You already do. It's called Apple. If they want, they can just ban your app and make their own version. You just have to trust that they won't.


Apple has a total of 9 apps on the App Store out of >215k, I'll take those chances


Apple gets 30% of all revenue developers generate, so they aren't really competition.

Name one app that has existed on the App Store that Apple banned because they released their own version of it, and charged for it.

I trust that they want me to succeed to they get 30% of a much larger number.


The banned an app called facetime, just for the name.

They banned rss viewers for a while.

They have not allowed in alternate browsers.

What difference does it make if they charge for it or not?


Erm, there's tons of alternate browsers.
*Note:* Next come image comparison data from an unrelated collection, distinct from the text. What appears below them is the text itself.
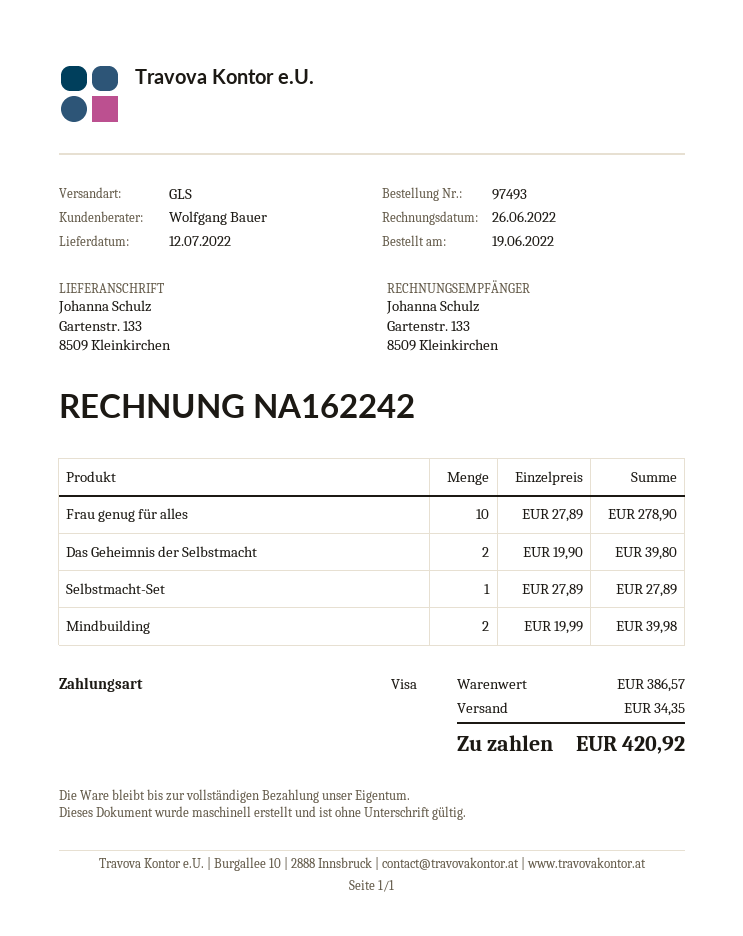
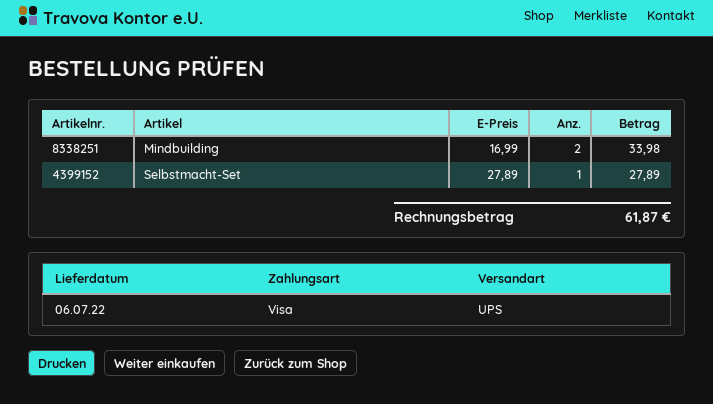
delivery date: 2022-07-12 -> 2022-07-06
shipping method: GLS -> UPS
Frau genug für alles: 10 x 27.89 = 278.90 -> none
Das Geheimnis der Selbstmacht: 2 x 19.90 = 39.80 -> none
Mindbuilding: 2 x 19.99 = 39.98 -> 2 x 16.99 = 33.98
shipping: 34.35 -> none
total: 420.92 -> 61.87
There just can't be one with it's own JavaScript parser baked in because of the ban on interpreters, and even then they said you can ask to include one in the latest round of SDK revisions.


Is there an alternative browser that does not use WebView, which handles all the html for you?? Apart from Opera of course, which is more an image viewer.

I don't think there is. There is a lot of stuff you can do with UIWebView, which is what all those other apps are doing, like blocking ads, adding tabs, storing stuff offline.


Apple owns the trademark for 'facetime' so obviously they won't allow an app of the same name.

Those are ludicrous statements, searching for 'rss reader' or 'web browser' returns a myriad of results on the app store.


You are a fool. They banned it in the beginning, then they stopped banning it. All the webbrowsers use iPhones UIWebView.

You are just repeating the first thing you see, rather than doing any research into the matter. There is loads of information out there about problems with Apple banning stuff, if anyone cares enough to actually look.


There haven't been any yet that I can recall, but they have cannibalized popular third-party Mac apps before — try searching for Watson or Konfabulator. And their rejection of that picture frame app seemed to be on the basis that it trod on ground they wanted to cover themselves.


You don't. His apps were developed and in the store before he was hired, Apple's policy doesn't seem to allow their own employees to develop appstore apps in their spare time, and only allows them to have stuff in the appstore (in their name) if that stuff was there before they got hired.

Which is what happened in this case.